* TASK TO COMPLETE
An exact copy of every record, without the pictures, is what should come back.

* THE RECORDS
##########
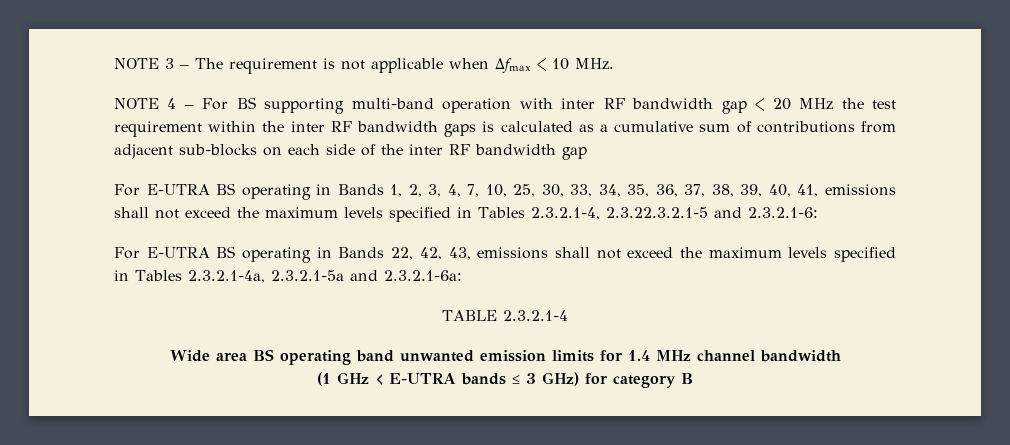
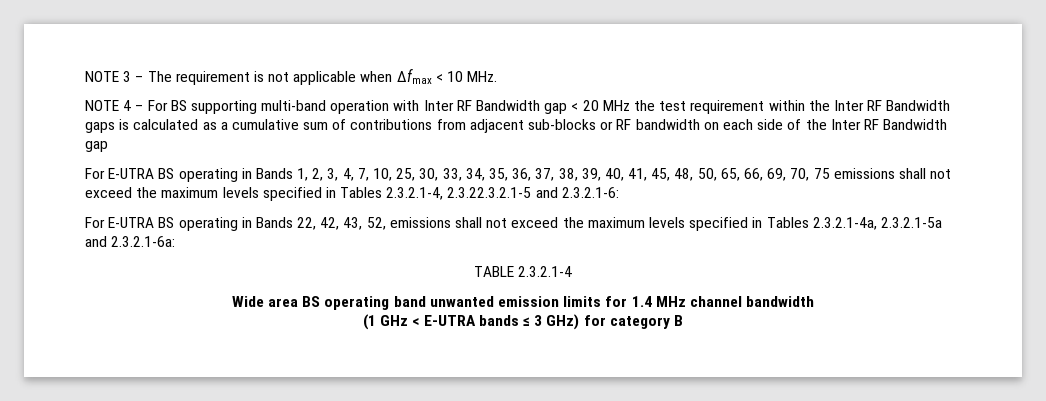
- NOTE 4 – For BS supporting multi-band operation with inter RF bandwidth gap < 20 MHz the test requirement within the inter RF bandwidth gaps is calculated as a cumulative sum of contributions from adjacent sub-blocks on each side of the inter RF bandwidth gap
+ NOTE 4 – For BS supporting multi-band operation with Inter RF Bandwidth gap < 20 MHz the test requirement within the Inter RF Bandwidth gaps is calculated as a cumulative sum of contributions from adjacent sub-blocks or RF bandwidth on each side of the Inter RF Bandwidth gap
- For E-UTRA BS operating in Bands 1, 2, 3, 4, 7, 10, 25, 30, 33, 34, 35, 36, 37, 38, 39, 40, 41, emissions shall not exceed the maximum levels specified in Tables 2.3.2.1-4, 2.3.22.3.2.1-5 and 2.3.2.1-6:
+ For E-UTRA BS operating in Bands 1, 2, 3, 4, 7, 10, 25, 30, 33, 34, 35, 36, 37, 38, 39, 40, 41, 45, 48, 50, 65, 66, 69, 70, 75 emissions shall not exceed the maximum levels specified in Tables 2.3.2.1-4, 2.3.22.3.2.1-5 and 2.3.2.1-6:
- For E-UTRA BS operating in Bands 22, 42, 43, emissions shall not exceed the maximum levels specified in Tables 2.3.2.1-4a, 2.3.2.1-5a and 2.3.2.1-6a:
+ For E-UTRA BS operating in Bands 22, 42, 43, 52, emissions shall not exceed the maximum levels specified in Tables 2.3.2.1-4a, 2.3.2.1-5a and 2.3.2.1-6a:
##########
* ANSWER TO THIS PROBLEM
- NOTE 4 – For BS supporting multi-band operation with inter RF bandwidth gap < 20 MHz the test requirement within the inter RF bandwidth gaps is calculated as a cumulative sum of contributions from adjacent sub-blocks on each side of the inter RF bandwidth gap
+ NOTE 4 – For BS supporting multi-band operation with Inter RF Bandwidth gap < 20 MHz the test requirement within the Inter RF Bandwidth gaps is calculated as a cumulative sum of contributions from adjacent sub-blocks or RF bandwidth on each side of the Inter RF Bandwidth gap
- For E-UTRA BS operating in Bands 1, 2, 3, 4, 7, 10, 25, 30, 33, 34, 35, 36, 37, 38, 39, 40, 41, emissions shall not exceed the maximum levels specified in Tables 2.3.2.1-4, 2.3.22.3.2.1-5 and 2.3.2.1-6:
+ For E-UTRA BS operating in Bands 1, 2, 3, 4, 7, 10, 25, 30, 33, 34, 35, 36, 37, 38, 39, 40, 41, 45, 48, 50, 65, 66, 69, 70, 75 emissions shall not exceed the maximum levels specified in Tables 2.3.2.1-4, 2.3.22.3.2.1-5 and 2.3.2.1-6:
- For E-UTRA BS operating in Bands 22, 42, 43, emissions shall not exceed the maximum levels specified in Tables 2.3.2.1-4a, 2.3.2.1-5a and 2.3.2.1-6a:
+ For E-UTRA BS operating in Bands 22, 42, 43, 52, emissions shall not exceed the maximum levels specified in Tables 2.3.2.1-4a, 2.3.2.1-5a and 2.3.2.1-6a:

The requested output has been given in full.